> **Task directions**: Because the images are not wanted, restate every line below word for word without them.

> **The input**:
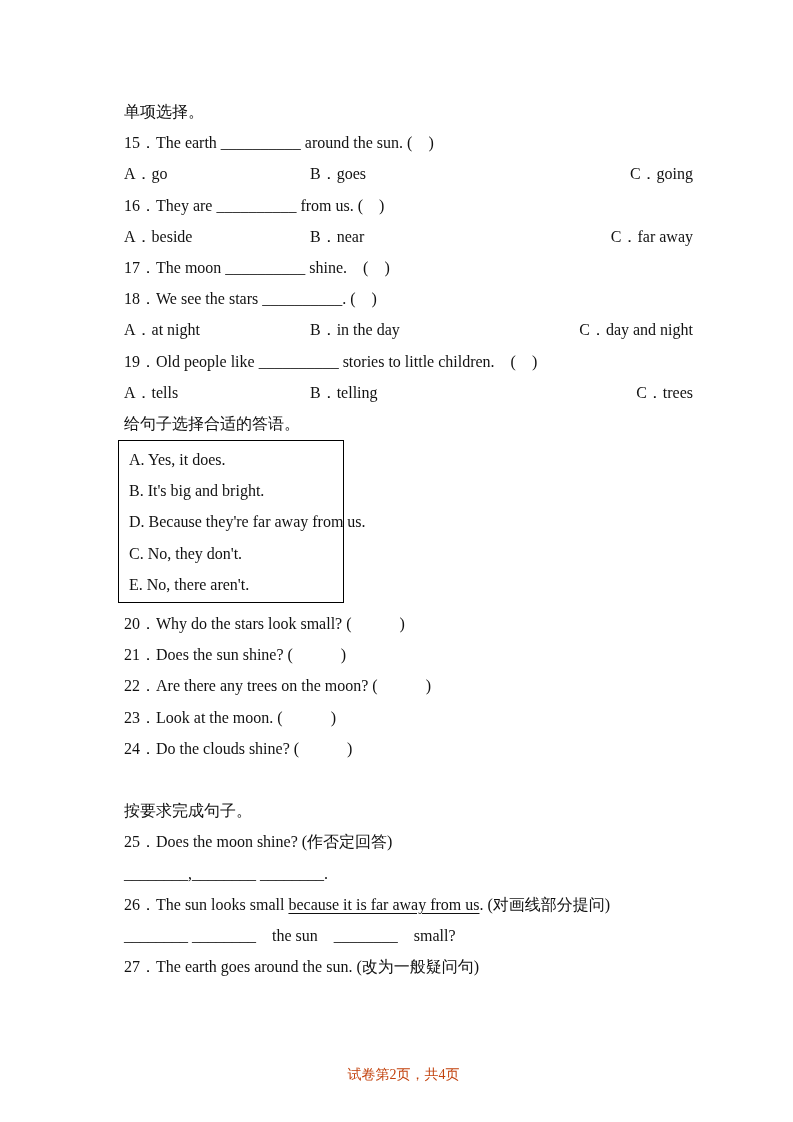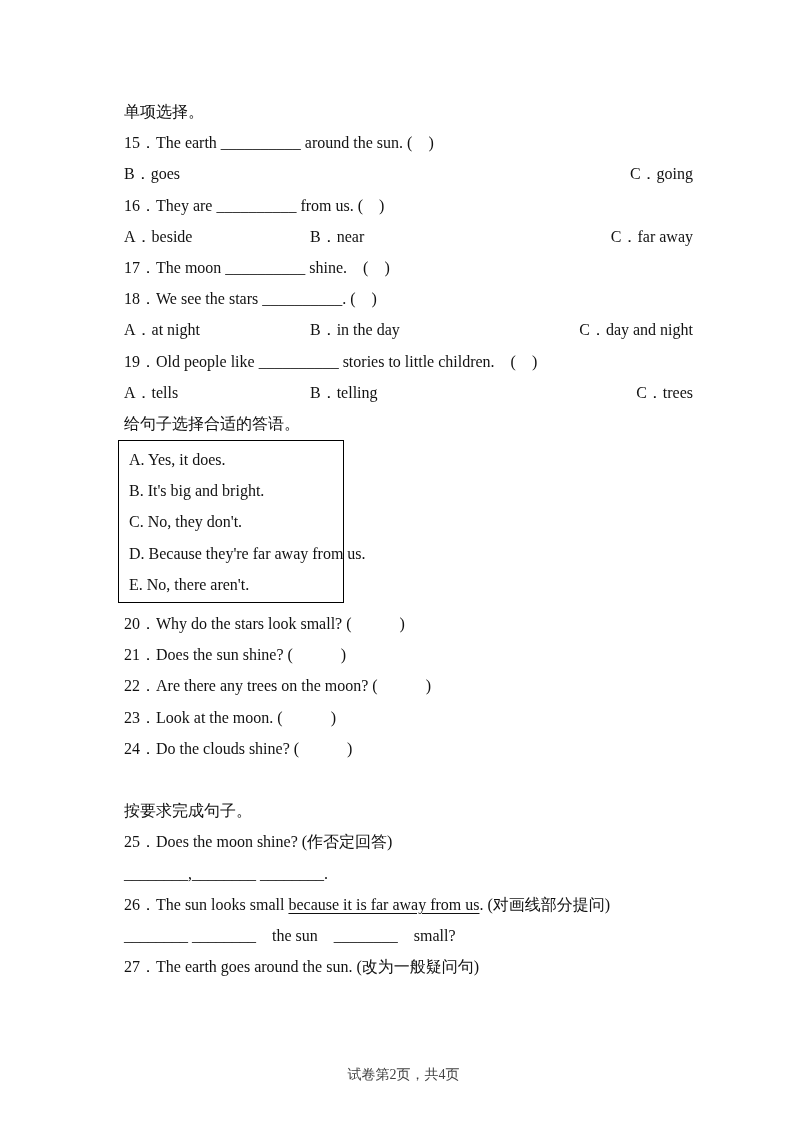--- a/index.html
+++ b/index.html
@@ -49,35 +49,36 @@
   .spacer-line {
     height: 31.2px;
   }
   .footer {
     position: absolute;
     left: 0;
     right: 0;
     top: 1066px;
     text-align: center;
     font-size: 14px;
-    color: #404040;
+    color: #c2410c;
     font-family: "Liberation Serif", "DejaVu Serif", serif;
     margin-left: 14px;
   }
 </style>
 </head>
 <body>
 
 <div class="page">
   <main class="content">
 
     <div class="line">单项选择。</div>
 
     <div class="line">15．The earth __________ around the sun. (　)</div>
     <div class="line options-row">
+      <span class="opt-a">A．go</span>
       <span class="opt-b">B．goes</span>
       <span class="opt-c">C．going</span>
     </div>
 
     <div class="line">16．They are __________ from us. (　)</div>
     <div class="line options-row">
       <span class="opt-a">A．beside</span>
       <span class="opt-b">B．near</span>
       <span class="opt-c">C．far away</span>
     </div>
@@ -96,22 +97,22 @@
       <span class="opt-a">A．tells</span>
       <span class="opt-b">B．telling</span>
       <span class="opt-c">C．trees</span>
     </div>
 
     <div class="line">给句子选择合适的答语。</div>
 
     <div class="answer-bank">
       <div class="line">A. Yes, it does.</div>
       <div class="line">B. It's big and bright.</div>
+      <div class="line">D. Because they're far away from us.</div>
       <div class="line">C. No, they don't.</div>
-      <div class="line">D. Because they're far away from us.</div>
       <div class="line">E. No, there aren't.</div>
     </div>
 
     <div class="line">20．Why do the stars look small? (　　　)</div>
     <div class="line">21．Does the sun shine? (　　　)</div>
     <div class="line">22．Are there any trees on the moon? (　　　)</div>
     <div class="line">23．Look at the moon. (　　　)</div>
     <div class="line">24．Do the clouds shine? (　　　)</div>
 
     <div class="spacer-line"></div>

> **Task answer**:
--- a/index.html
+++ b/index.html
@@ -49,35 +49,36 @@
   .spacer-line {
     height: 31.2px;
   }
   .footer {
     position: absolute;
     left: 0;
     right: 0;
     top: 1066px;
     text-align: center;
     font-size: 14px;
-    color: #404040;
+    color: #c2410c;
     font-family: "Liberation Serif", "DejaVu Serif", serif;
     margin-left: 14px;
   }
 </style>
 </head>
 <body>
 
 <div class="page">
   <main class="content">
 
     <div class="line">单项选择。</div>
 
     <div class="line">15．The earth __________ around the sun. (　)</div>
     <div class="line options-row">
+      <span class="opt-a">A．go</span>
       <span class="opt-b">B．goes</span>
       <span class="opt-c">C．going</span>
     </div>
 
     <div class="line">16．They are __________ from us. (　)</div>
     <div class="line options-row">
       <span class="opt-a">A．beside</span>
       <span class="opt-b">B．near</span>
       <span class="opt-c">C．far away</span>
     </div>
@@ -96,22 +97,22 @@
       <span class="opt-a">A．tells</span>
       <span class="opt-b">B．telling</span>
       <span class="opt-c">C．trees</span>
     </div>
 
     <div class="line">给句子选择合适的答语。</div>
 
     <div class="answer-bank">
       <div class="line">A. Yes, it does.</div>
       <div class="line">B. It's big and bright.</div>
+      <div class="line">D. Because they're far away from us.</div>
       <div class="line">C. No, they don't.</div>
-      <div class="line">D. Because they're far away from us.</div>
       <div class="line">E. No, there aren't.</div>
     </div>
 
     <div class="line">20．Why do the stars look small? (　　　)</div>
     <div class="line">21．Does the sun shine? (　　　)</div>
     <div class="line">22．Are there any trees on the moon? (　　　)</div>
     <div class="line">23．Look at the moon. (　　　)</div>
     <div class="line">24．Do the clouds shine? (　　　)</div>
 
     <div class="spacer-line"></div>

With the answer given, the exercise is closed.